Task statement: Once you have counted the lines below that contain "border", give that number and nothing else.

Recorded data
-.-.-
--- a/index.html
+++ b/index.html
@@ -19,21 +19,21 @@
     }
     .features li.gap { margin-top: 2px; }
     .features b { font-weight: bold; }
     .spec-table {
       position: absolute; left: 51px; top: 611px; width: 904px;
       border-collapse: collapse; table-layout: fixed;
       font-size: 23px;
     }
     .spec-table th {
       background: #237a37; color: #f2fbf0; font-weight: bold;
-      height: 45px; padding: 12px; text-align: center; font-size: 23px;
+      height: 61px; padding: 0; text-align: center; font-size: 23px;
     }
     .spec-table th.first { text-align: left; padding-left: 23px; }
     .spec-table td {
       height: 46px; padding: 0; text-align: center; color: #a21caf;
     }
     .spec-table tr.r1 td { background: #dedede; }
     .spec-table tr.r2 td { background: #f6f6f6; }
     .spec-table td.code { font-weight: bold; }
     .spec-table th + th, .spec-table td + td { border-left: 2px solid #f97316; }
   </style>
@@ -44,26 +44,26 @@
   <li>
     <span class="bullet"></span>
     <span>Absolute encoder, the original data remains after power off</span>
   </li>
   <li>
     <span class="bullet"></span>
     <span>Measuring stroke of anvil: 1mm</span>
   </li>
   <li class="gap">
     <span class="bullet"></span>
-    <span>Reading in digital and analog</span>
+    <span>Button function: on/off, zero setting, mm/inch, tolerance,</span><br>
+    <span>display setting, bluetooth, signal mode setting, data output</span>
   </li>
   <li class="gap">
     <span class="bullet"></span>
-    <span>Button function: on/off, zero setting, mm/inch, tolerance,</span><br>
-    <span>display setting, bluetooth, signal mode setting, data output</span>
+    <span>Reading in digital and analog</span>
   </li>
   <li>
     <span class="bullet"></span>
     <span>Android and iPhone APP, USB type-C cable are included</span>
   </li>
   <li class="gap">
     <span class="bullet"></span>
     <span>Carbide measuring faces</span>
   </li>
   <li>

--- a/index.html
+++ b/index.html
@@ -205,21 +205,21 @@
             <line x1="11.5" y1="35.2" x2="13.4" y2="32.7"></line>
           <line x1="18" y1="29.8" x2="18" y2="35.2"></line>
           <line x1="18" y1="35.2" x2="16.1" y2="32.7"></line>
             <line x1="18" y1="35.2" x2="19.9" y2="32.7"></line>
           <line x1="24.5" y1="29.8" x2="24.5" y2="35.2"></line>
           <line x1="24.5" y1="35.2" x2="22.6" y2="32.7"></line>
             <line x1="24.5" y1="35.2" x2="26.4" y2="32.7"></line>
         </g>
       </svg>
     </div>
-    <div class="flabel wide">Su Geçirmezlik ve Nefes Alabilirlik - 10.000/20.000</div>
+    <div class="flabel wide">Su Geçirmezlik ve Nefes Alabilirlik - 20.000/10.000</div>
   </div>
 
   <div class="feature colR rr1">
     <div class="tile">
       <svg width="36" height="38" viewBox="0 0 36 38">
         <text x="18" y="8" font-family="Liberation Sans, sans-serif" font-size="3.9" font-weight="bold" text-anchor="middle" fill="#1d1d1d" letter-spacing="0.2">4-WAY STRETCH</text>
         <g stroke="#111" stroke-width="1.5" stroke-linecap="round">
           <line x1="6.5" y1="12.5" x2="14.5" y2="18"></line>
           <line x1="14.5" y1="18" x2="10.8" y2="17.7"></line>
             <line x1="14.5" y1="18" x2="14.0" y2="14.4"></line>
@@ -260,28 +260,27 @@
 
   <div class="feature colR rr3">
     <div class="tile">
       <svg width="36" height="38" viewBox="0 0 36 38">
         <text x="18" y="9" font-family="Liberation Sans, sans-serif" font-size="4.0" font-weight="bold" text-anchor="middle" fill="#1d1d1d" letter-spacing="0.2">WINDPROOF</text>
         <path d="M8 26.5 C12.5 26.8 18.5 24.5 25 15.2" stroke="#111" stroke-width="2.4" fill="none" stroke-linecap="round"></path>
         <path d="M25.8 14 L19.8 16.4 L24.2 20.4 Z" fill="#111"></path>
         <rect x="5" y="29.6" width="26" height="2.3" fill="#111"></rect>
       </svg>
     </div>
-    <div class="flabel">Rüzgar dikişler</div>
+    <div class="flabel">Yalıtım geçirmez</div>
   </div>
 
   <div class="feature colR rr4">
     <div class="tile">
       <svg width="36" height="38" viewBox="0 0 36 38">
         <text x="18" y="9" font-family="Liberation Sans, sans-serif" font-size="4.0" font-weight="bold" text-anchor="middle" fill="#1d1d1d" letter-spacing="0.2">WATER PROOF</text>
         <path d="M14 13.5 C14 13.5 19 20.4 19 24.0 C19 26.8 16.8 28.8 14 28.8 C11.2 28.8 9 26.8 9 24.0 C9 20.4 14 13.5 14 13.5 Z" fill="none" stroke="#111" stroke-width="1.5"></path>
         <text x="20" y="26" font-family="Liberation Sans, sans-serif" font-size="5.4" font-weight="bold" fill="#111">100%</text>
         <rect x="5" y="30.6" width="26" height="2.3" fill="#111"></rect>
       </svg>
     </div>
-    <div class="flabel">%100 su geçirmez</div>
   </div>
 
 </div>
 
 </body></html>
-.-.-
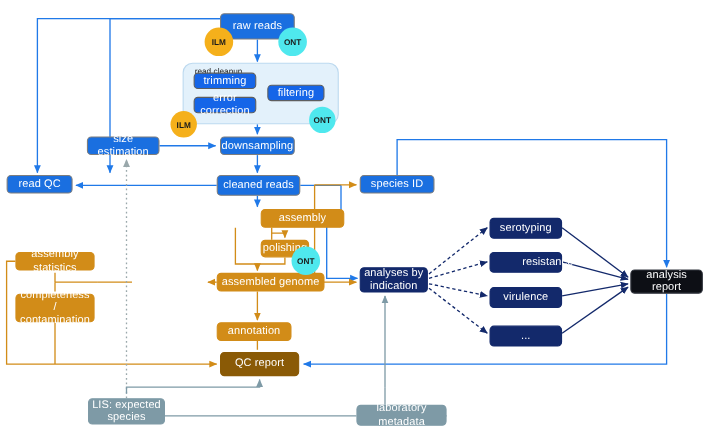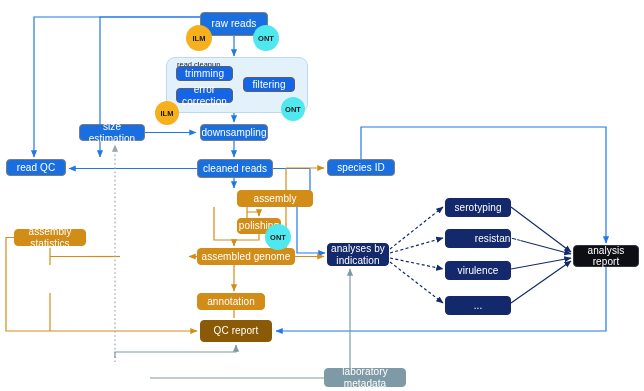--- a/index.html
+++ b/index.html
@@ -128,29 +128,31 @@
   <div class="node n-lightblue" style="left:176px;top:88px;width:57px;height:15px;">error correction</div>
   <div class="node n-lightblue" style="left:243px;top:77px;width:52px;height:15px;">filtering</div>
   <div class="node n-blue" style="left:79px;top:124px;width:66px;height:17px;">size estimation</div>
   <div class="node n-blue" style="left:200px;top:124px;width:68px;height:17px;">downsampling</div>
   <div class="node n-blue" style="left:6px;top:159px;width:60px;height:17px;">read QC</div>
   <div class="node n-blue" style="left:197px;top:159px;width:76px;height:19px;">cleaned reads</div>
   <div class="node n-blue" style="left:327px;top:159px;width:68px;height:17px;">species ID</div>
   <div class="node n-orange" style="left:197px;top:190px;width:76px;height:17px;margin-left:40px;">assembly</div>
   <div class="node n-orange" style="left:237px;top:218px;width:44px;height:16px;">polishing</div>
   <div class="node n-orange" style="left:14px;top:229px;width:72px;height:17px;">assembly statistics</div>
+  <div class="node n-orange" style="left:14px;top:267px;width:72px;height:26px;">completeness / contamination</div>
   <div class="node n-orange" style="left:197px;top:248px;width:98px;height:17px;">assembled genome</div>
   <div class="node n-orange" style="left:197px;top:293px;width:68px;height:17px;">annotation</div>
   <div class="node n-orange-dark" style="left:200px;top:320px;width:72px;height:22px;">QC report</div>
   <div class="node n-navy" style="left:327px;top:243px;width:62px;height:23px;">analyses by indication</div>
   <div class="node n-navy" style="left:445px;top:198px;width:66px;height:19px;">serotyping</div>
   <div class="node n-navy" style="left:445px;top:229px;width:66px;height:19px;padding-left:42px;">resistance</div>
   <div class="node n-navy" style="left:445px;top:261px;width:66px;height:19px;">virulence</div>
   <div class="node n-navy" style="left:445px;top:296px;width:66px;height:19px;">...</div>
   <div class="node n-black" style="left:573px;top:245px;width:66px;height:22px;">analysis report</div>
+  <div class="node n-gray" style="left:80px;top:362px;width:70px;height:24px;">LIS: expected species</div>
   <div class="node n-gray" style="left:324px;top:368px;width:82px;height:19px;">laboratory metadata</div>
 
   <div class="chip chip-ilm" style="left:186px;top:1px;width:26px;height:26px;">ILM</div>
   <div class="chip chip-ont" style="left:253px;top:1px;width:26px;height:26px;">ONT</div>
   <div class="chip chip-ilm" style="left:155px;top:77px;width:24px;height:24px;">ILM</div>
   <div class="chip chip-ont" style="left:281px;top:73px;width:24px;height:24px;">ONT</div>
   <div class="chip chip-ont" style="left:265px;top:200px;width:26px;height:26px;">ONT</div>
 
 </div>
-.-.-
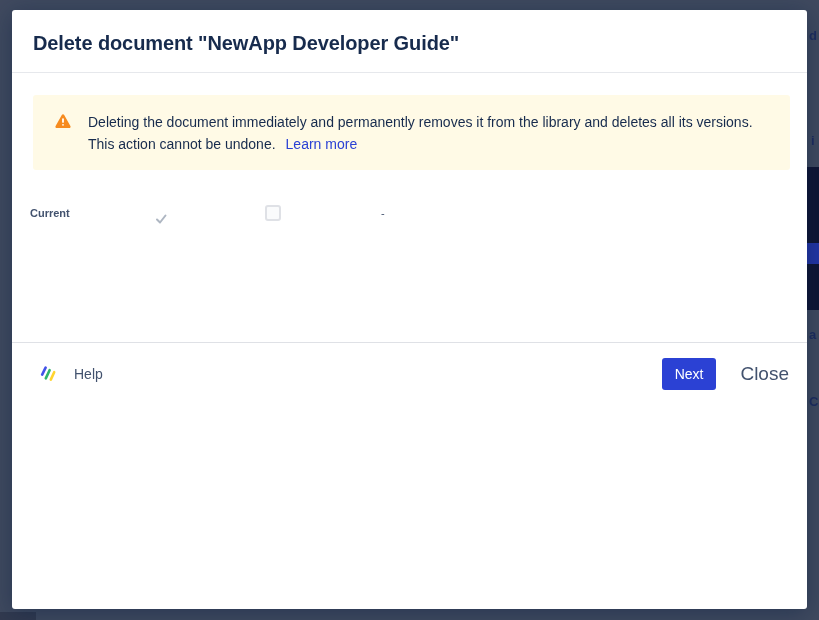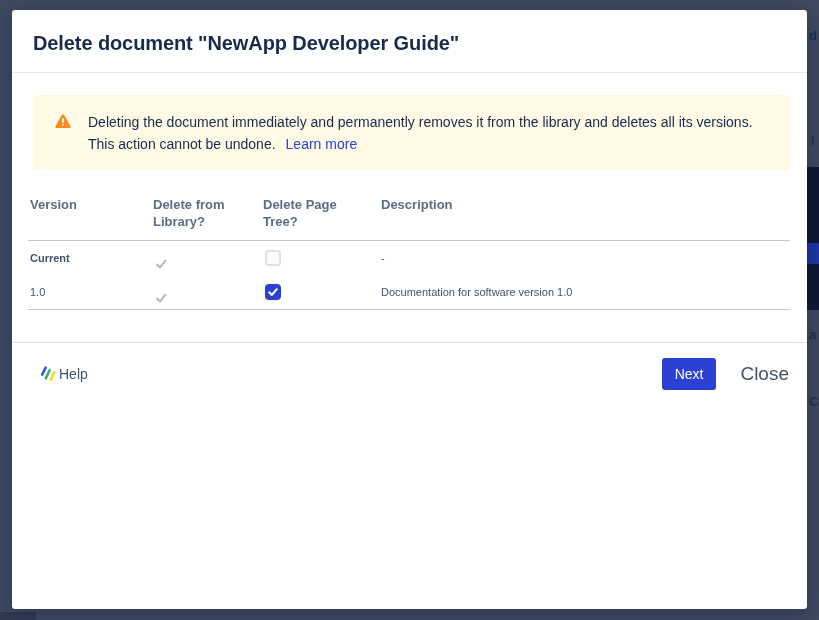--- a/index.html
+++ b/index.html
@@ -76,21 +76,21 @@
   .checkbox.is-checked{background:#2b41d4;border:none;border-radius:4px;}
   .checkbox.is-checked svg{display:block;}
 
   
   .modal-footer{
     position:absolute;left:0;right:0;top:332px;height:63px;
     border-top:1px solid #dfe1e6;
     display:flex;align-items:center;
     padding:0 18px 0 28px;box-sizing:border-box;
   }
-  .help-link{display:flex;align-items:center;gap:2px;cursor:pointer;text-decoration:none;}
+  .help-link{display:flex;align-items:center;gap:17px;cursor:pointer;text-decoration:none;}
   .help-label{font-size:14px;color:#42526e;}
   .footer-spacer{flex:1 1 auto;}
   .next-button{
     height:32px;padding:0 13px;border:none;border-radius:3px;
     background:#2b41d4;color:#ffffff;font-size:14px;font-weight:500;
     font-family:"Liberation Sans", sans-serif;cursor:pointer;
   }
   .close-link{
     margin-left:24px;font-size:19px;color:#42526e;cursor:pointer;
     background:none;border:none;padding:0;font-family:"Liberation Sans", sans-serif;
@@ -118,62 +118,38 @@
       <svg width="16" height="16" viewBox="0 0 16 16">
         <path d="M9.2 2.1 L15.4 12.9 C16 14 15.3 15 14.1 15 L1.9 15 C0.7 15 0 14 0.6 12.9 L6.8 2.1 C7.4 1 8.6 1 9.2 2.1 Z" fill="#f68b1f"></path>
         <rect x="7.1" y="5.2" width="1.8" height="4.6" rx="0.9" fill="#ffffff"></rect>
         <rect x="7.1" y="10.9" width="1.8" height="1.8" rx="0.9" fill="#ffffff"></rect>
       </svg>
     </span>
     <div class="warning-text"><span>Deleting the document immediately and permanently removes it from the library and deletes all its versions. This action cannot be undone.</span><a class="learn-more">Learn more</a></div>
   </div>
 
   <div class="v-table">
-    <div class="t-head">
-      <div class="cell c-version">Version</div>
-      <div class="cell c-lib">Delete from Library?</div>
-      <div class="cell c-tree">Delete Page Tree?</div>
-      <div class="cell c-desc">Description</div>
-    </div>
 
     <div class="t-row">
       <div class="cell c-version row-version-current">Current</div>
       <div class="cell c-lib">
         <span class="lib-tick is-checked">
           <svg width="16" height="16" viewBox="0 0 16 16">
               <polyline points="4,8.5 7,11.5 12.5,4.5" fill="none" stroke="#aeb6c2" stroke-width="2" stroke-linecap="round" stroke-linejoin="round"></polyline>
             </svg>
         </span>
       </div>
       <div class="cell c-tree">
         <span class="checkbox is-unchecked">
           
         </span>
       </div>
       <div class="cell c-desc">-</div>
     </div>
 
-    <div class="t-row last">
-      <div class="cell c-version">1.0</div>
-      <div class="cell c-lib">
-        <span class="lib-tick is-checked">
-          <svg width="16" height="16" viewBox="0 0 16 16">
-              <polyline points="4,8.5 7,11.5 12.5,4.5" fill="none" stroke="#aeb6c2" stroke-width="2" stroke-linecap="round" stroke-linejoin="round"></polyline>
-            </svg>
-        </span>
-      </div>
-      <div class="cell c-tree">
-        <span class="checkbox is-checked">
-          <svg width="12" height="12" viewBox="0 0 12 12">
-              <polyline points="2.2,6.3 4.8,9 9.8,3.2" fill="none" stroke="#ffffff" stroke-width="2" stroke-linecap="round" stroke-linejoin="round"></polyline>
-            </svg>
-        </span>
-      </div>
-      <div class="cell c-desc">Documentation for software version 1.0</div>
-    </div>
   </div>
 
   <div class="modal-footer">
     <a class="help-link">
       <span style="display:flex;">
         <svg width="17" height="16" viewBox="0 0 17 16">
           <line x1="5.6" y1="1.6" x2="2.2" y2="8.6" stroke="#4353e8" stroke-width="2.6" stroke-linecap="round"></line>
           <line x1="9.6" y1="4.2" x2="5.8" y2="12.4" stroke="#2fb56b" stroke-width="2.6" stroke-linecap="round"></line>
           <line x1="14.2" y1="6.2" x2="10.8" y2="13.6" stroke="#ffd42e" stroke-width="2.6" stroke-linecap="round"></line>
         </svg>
-.-.-
Expected answer: 7